NICER / ISS Science Nugget
for November 17, 2022




Highly variable X-ray emission from a doomed star

As part of a Guest Observer (GO) investigation, NICER has been monitoring a newly discovered tidal disruption event (TDE) known as ZTF22abajudi. A TDE is the destruction of a star that wanders too close to, and is captured and shredded by, a supermassive black hole at the center of a galaxy. ZTF22abajudi was discovered as a visible-light transient by the ground-based Zwicky Transient Facility at the Oschin Telescope on Mt. Palomar in California. Optical data suggest that this transient is in a galaxy at a redshift of 0.032 (corresponding to a distance of approximately 450 million light-years). NASA's Swift observatory detected X-rays from the source and a NICER GO requested that NICER follow up on the source.

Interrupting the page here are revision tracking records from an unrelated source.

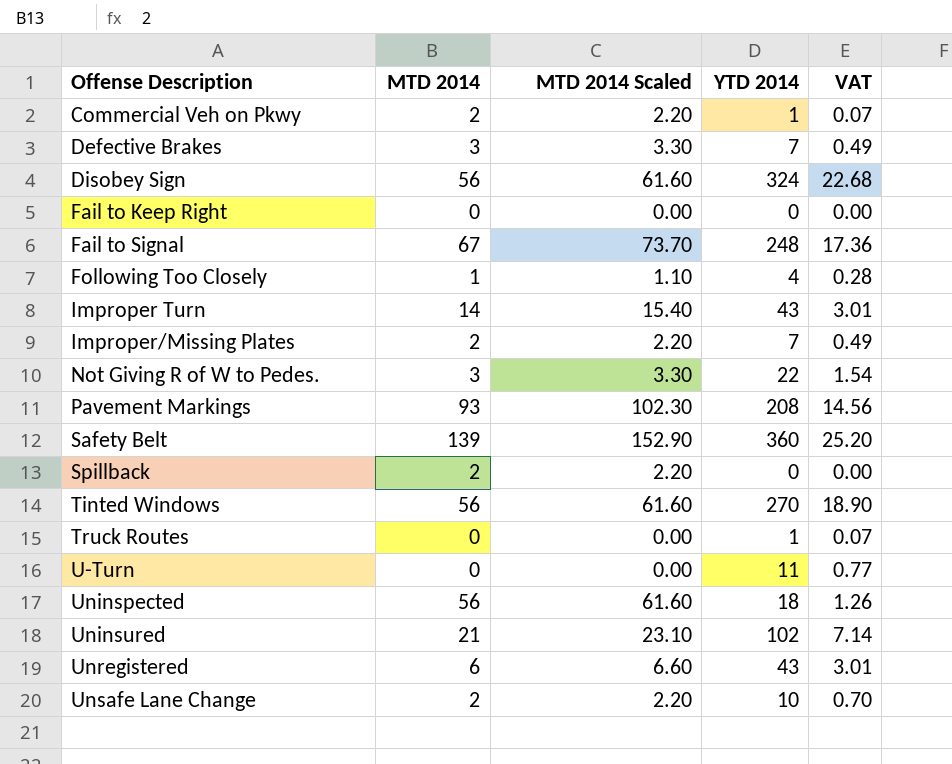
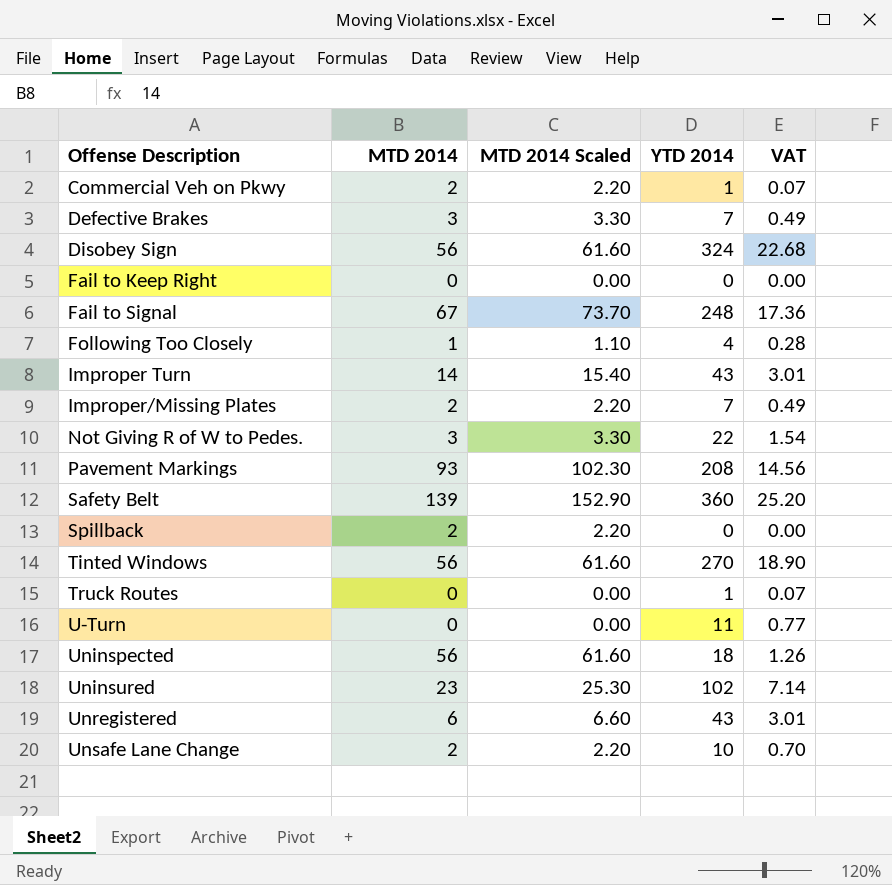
Uninsured | MTD 2014: 21 -> 23
Uninsured | MTD 2014 Scaled: 23.10 -> 25.30

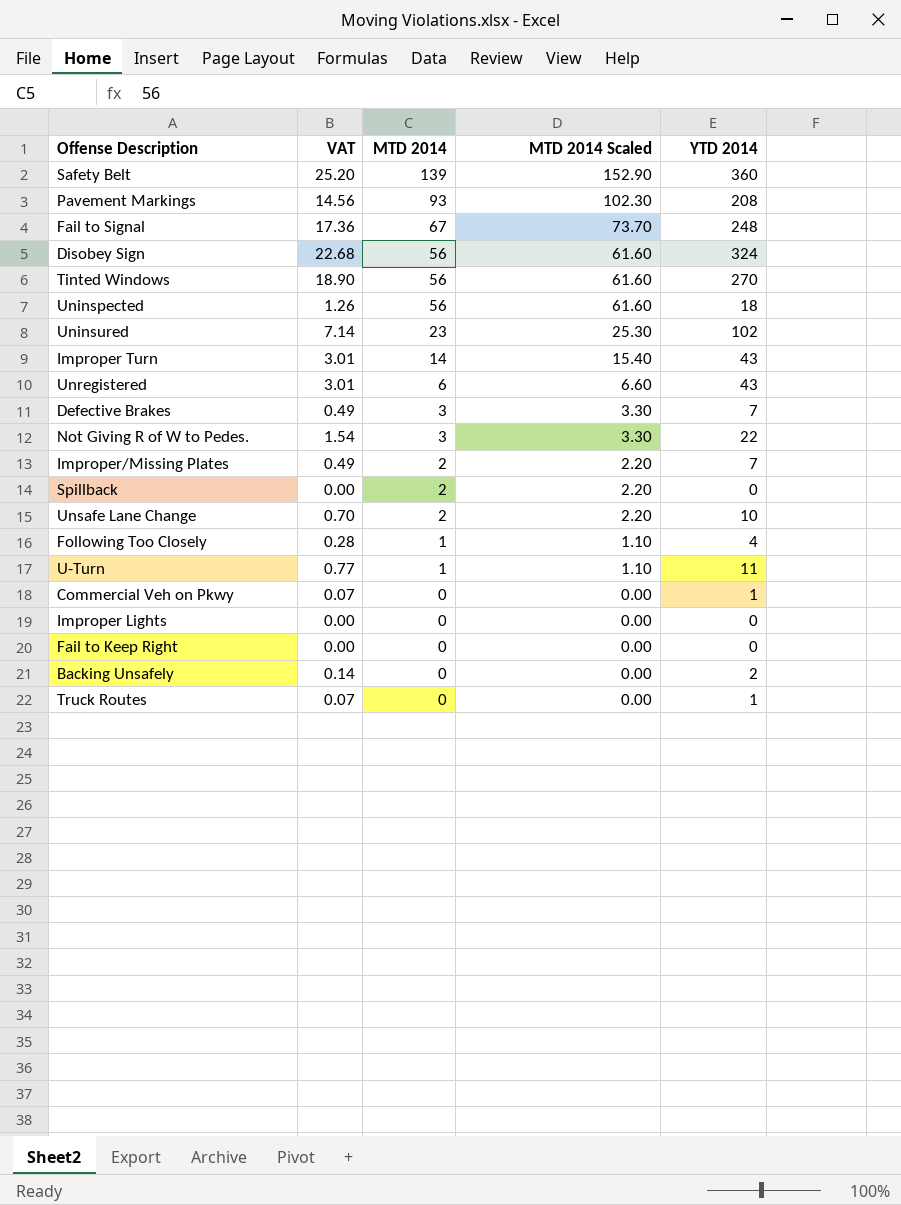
row order: Offense Description ascending -> MTD 2014 descending
column VAT | position: 5 -> 2
U-Turn | MTD 2014: 0 -> 1
U-Turn | MTD 2014 Scaled: 0.00 -> 1.10
Commercial Veh on Pkwy | MTD 2014: 2 -> 0
Commercial Veh on Pkwy | MTD 2014 Scaled: 2.20 -> 0.00
row Improper Lights: none -> 0.00 | 0 | 0.00 | 0
row Backing Unsafely: none -> 0.14 | 0 | 0.00 | 2

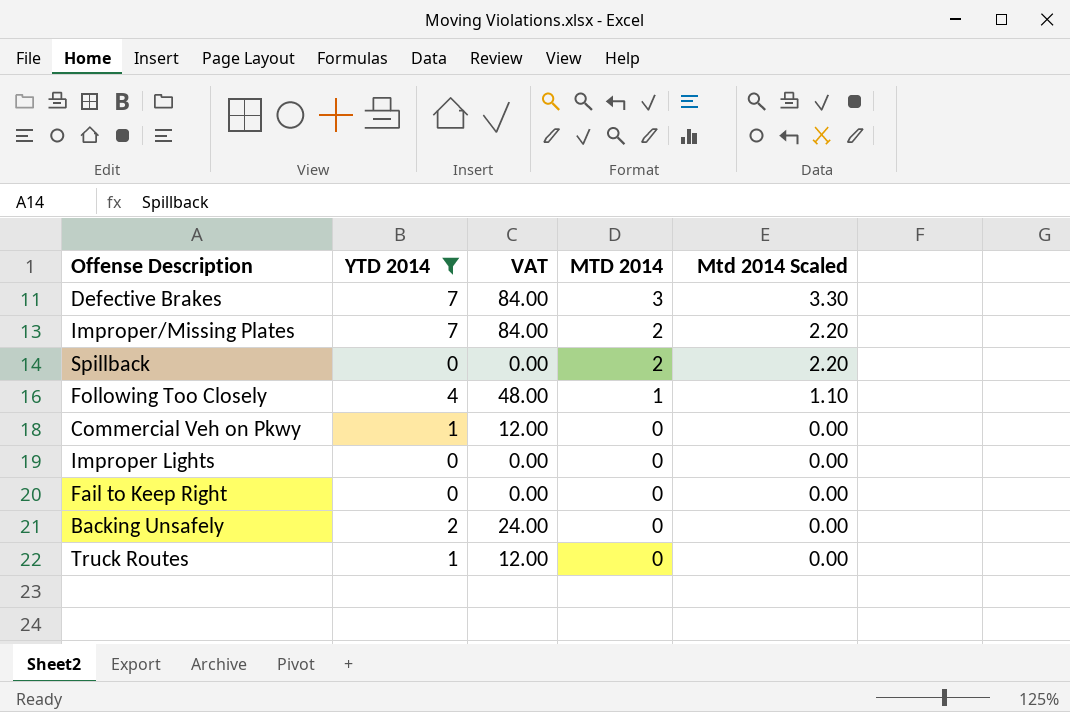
filter: none -> YTD 2014 <= 7
column YTD 2014 | position: 5 -> 2
column VAT | formula: [YTD 2014] * 0.07 -> [YTD 2014] * 12
column name: MTD 2014 Scaled -> Mtd 2014 Scaled

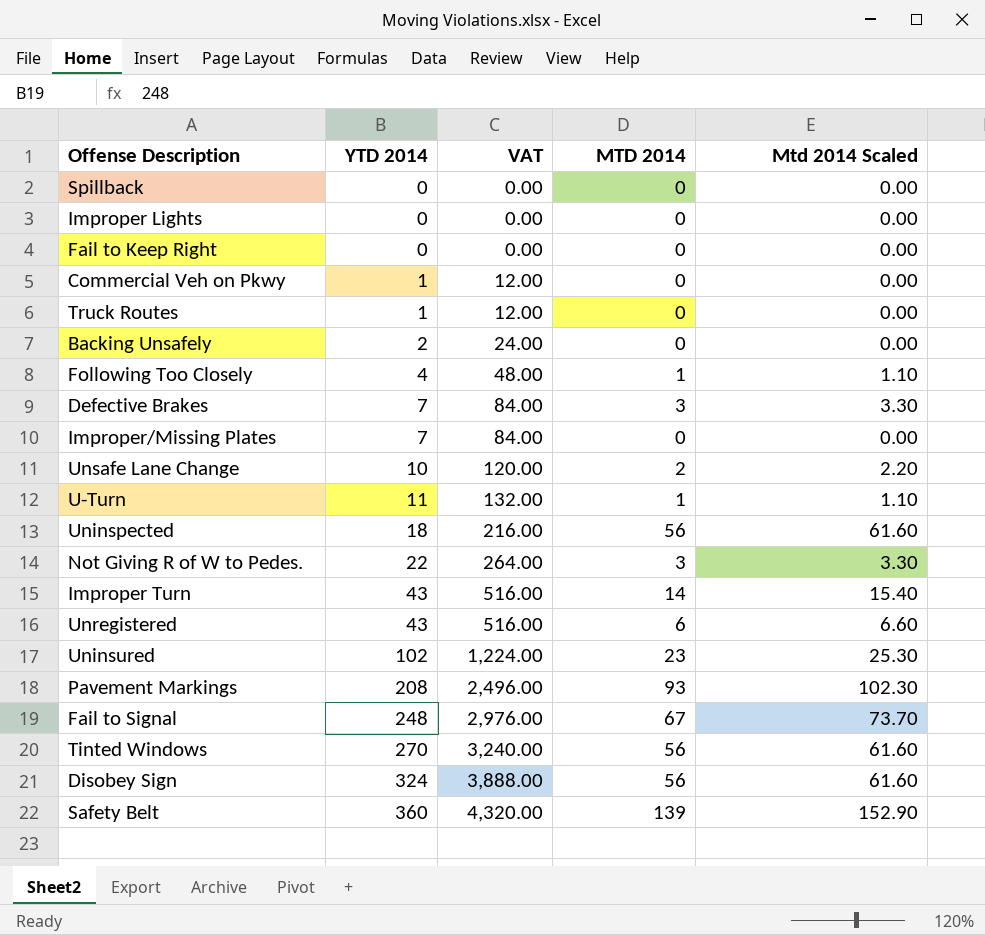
filter: YTD 2014 <= 7 -> none
row order: MTD 2014 descending -> YTD 2014 ascending
Spillback | MTD 2014: 2 -> 0
Spillback | Mtd 2014 Scaled: 2.20 -> 0.00
Improper/Missing Plates | MTD 2014: 2 -> 0
Improper/Missing Plates | Mtd 2014 Scaled: 2.20 -> 0.00

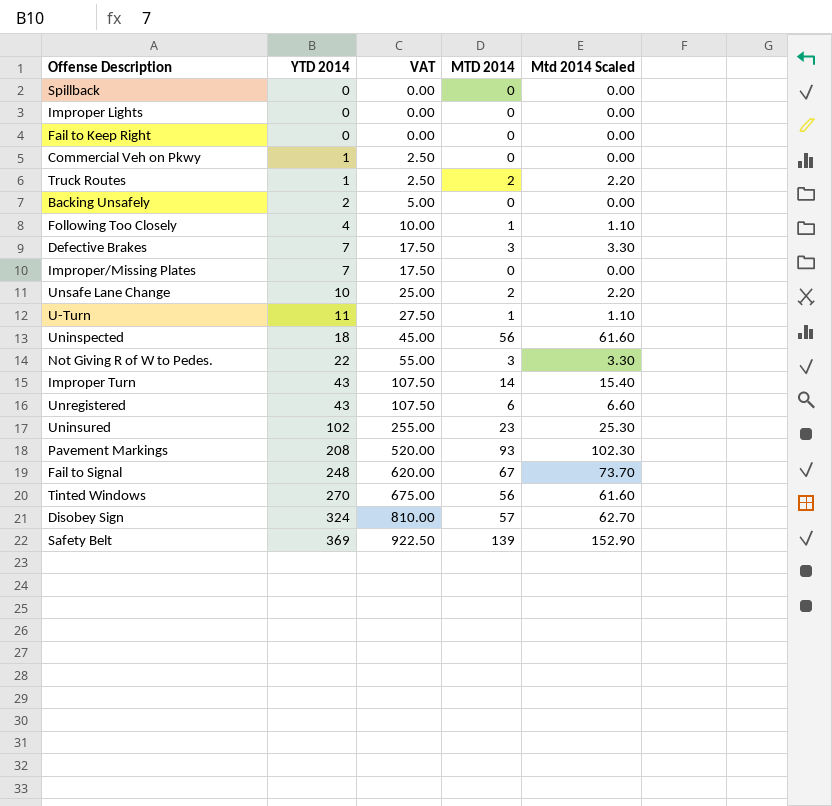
column VAT | formula: [YTD 2014] * 12 -> [YTD 2014] * 2.5
Truck Routes | MTD 2014: 0 -> 2
Truck Routes | Mtd 2014 Scaled: 0.00 -> 2.20
Disobey Sign | MTD 2014: 56 -> 57
Disobey Sign | Mtd 2014 Scaled: 61.60 -> 62.70
Safety Belt | YTD 2014: 360 -> 369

Initial NICER data detected variability on a scale that would have been missed with the relatively coarse sampling planned as part of the approved GO proposal, so the NICER team decided to dramatically increase the cadence of observations to better characterize the brightness fluctuations. NICER's scheduling agility enables this capability, which can be very useful for new transients. NICER has observed ZTF22abajudi during most ISS orbits since October 24, 2022. Y. Yao (Caltech) and collaborators reported on these observations in Astronomer's Telegram #15751. Both the amplitude and the timescale of variability seen in ZTF22abajudi are rare in TDEs, and NICER is continuing with high cadence monitoring of the source.


NICER count rate of ZTF22abajudi since October 24 shows brightness changes on hours timescales and spanning up to a factor of 8 or more; such variability is uncommon in tidal disruption events.

Figure: NICER count rate of ZTF22abajudi since October 24 shows brightness changes on hours timescales and spanning up to a factor of 8 or more; such variability is uncommon in tidal disruption events.